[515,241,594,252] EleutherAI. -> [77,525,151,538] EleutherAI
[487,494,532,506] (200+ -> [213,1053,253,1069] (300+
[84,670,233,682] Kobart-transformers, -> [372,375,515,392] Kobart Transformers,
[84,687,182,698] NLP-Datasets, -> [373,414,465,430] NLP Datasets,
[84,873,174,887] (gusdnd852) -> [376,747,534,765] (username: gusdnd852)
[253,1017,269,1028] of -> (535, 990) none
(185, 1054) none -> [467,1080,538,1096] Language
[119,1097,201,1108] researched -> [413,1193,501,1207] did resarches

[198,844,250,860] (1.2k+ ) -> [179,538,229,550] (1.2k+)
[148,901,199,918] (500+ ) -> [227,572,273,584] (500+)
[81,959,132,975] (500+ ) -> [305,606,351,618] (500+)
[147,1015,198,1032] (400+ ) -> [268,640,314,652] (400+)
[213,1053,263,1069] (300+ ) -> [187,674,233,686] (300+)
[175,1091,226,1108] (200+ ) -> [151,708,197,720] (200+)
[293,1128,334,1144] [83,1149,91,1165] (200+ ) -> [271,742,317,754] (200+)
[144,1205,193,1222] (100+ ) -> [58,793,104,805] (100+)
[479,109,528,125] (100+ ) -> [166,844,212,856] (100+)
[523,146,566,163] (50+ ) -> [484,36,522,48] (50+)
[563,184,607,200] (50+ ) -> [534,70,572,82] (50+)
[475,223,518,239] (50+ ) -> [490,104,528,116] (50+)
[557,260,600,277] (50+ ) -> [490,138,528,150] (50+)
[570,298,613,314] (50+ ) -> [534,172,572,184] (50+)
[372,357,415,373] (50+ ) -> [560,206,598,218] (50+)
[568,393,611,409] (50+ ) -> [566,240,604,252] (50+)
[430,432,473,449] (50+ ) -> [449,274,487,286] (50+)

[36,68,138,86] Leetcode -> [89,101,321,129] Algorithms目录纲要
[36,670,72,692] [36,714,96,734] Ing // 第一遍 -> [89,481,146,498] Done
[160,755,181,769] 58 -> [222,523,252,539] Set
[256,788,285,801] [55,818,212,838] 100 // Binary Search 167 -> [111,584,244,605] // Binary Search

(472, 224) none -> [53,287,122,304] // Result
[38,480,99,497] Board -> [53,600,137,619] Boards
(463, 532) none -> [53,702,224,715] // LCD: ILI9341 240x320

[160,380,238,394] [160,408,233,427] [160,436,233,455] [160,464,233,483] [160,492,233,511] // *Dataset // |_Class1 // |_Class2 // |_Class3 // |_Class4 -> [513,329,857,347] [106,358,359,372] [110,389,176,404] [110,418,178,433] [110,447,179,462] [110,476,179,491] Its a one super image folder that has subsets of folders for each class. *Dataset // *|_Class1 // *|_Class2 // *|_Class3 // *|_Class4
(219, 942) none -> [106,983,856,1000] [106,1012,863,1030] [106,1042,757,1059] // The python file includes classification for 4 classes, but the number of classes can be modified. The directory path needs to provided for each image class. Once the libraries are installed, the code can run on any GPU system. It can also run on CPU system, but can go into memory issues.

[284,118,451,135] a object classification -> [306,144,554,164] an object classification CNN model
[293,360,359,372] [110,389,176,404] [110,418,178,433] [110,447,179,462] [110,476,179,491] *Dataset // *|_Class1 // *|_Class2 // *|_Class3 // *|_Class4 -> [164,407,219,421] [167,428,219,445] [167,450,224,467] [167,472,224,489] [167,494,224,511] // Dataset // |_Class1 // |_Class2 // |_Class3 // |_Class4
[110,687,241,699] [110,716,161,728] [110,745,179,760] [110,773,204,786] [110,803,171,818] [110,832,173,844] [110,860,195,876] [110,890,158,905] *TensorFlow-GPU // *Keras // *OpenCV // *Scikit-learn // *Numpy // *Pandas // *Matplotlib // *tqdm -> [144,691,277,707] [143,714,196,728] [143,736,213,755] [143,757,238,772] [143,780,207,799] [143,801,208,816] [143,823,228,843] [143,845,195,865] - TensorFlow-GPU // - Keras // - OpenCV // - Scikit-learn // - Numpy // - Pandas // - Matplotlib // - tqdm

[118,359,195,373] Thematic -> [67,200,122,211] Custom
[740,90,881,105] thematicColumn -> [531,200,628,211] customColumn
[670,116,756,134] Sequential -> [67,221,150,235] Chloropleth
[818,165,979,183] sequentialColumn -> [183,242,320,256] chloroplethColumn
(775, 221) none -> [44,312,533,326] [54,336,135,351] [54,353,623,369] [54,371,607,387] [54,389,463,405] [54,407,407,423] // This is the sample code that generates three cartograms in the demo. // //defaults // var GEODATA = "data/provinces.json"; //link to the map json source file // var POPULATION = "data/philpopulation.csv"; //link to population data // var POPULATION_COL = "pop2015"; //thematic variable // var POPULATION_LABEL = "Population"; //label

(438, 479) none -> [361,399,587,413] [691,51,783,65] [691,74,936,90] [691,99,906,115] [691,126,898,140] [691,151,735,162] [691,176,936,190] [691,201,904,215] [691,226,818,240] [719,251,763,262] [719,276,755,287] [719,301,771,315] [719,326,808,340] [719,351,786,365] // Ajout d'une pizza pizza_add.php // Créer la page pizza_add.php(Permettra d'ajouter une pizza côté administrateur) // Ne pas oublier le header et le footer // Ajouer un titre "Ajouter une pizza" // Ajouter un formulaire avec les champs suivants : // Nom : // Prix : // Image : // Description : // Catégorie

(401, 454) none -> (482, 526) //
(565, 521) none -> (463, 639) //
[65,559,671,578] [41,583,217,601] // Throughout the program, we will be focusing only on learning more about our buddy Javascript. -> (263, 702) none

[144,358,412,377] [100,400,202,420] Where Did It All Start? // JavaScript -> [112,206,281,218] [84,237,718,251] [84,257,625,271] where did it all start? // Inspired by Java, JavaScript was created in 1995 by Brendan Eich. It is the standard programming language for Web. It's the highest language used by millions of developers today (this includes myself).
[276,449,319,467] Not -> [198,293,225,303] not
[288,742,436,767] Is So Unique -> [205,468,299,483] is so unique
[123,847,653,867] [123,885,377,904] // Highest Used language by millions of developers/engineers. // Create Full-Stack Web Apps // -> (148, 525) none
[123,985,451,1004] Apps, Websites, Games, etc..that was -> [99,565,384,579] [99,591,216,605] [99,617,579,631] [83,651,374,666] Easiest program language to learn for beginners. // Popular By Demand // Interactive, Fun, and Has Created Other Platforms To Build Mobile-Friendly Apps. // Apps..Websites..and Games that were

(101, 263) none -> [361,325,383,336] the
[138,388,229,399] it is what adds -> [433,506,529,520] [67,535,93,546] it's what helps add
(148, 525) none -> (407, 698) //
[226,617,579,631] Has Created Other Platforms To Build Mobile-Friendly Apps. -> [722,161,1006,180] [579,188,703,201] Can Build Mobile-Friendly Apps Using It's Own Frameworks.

_ _ _ _

Copy out the range of lines above starting at the line with "[175,1091,226,1108] (200+ )" and ending at the line with "[430,432,473,449] (50+ )", exactly and including both.

[175,1091,226,1108] (200+ ) -> [151,708,197,720] (200+)
[293,1128,334,1144] [83,1149,91,1165] (200+ ) -> [271,742,317,754] (200+)
[144,1205,193,1222] (100+ ) -> [58,793,104,805] (100+)
[479,109,528,125] (100+ ) -> [166,844,212,856] (100+)
[523,146,566,163] (50+ ) -> [484,36,522,48] (50+)
[563,184,607,200] (50+ ) -> [534,70,572,82] (50+)
[475,223,518,239] (50+ ) -> [490,104,528,116] (50+)
[557,260,600,277] (50+ ) -> [490,138,528,150] (50+)
[570,298,613,314] (50+ ) -> [534,172,572,184] (50+)
[372,357,415,373] (50+ ) -> [560,206,598,218] (50+)
[568,393,611,409] (50+ ) -> [566,240,604,252] (50+)
[430,432,473,449] (50+ ) -> [449,274,487,286] (50+)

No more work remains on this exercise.